Diante das melhoras o tratamento teria que continuar. Elaine não viu outra opção a não ser colocar a mão na massa e promover qualidade de vida para o seu filho de forma independente. “Decidi plantar porque não tem melhor coisa do que você poder fazer o remédio do seu filho. Sinto orgulho por ser capaz de plantar, colher e extrair o remédio do meu filho”, diz.

A auxiliar administrativa conta que o HC saiu mais rápido do que ela esperava. O processo começou em outubro de 2019 e então janeiro de 2020 a Justiça concedeu o salvo-conduto.

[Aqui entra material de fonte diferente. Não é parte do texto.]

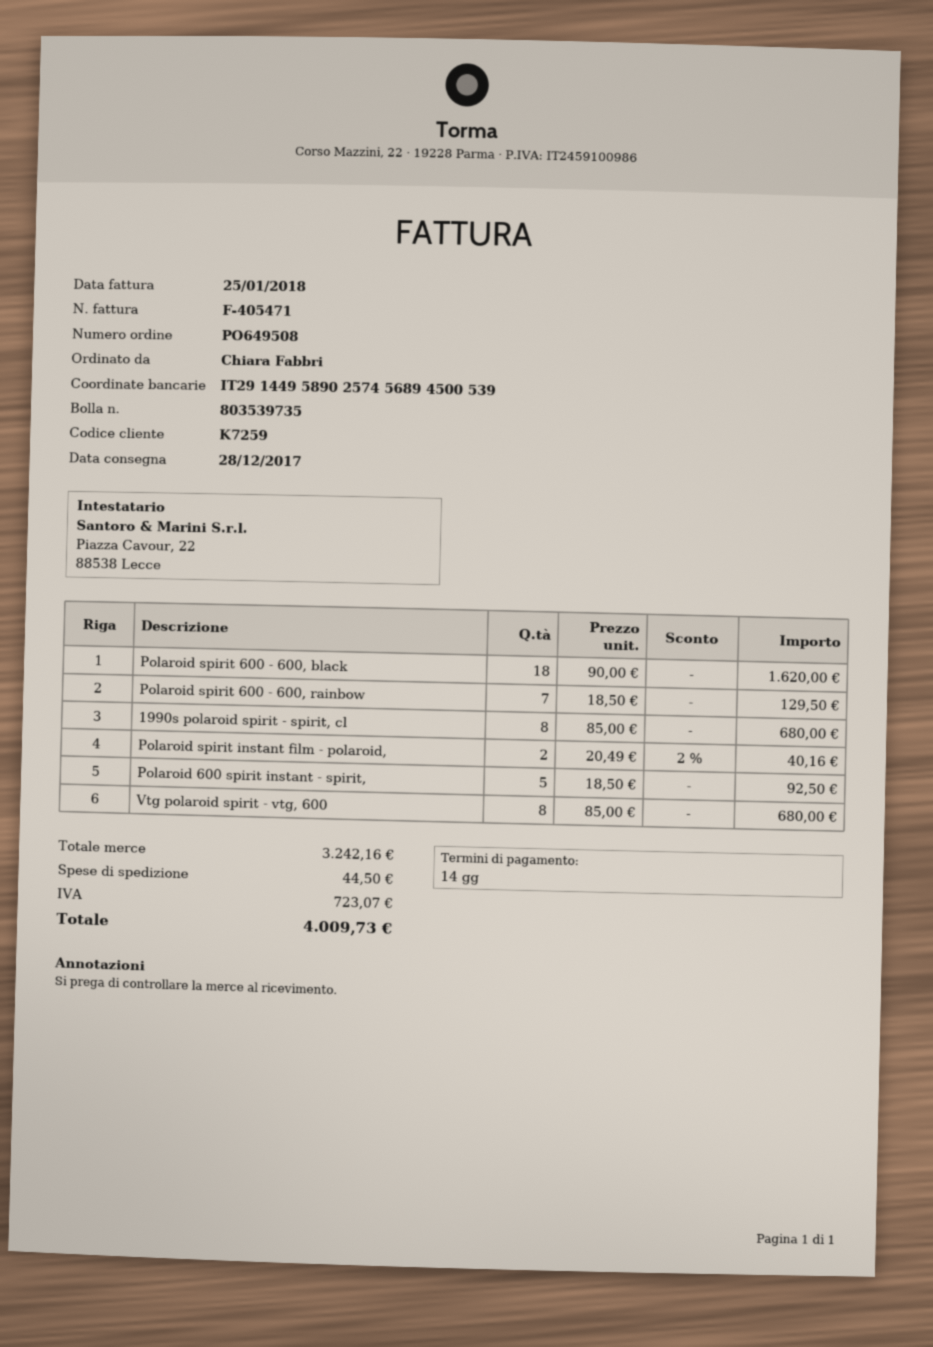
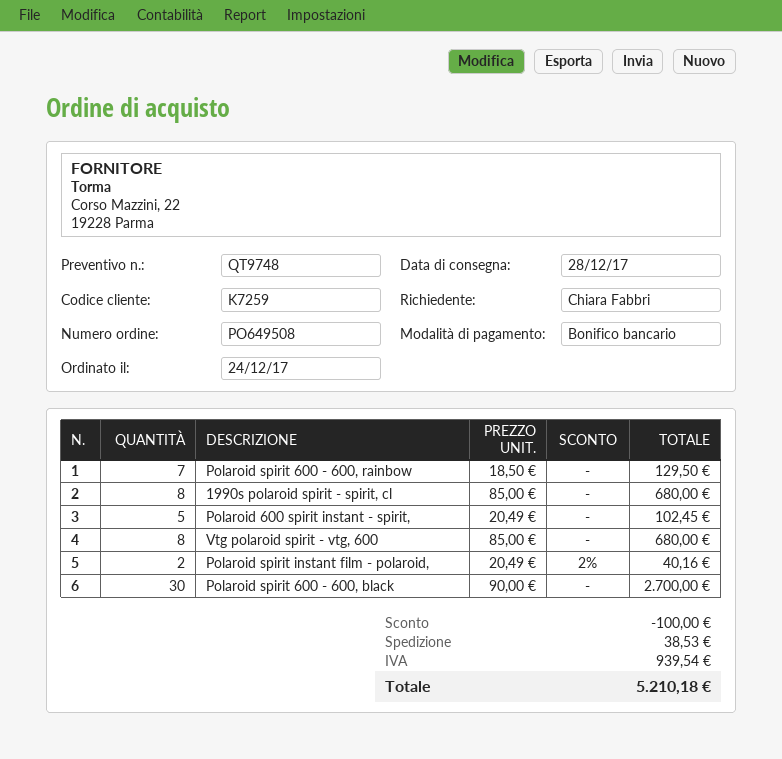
Polaroid spirit 600 - 600, black: 18 x 90.00 = 1620.00 -> 30 x 90.00 = 2700.00
Polaroid 600 spirit instant - spirit,: 5 x 18.50 = 92.50 -> 5 x 20.49 = 102.45
discount: none -> 100.00
shipping: 44.50 -> 38.53
tax: 723.07 -> 939.54
total: 4009.73 -> 5210.18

“Em janeiro recebi a ligação que mudou nossas vidas. Não sou mais traficante, não corro risco de ser presa por plantar maconha para meu filho. Eu não sabia nada de plantar, não tinha nem ideia, mas com a ajuda das meninas do coletivo, aprendi muita coisa. Juntas, trocamos ideias, tiramos dúvidas. O coletivo é minha família, não me vejo sem elas, mulheres fortes, empoderadas, periféricas. Elas são meu socorro, somos uma rede de apoio”, conta.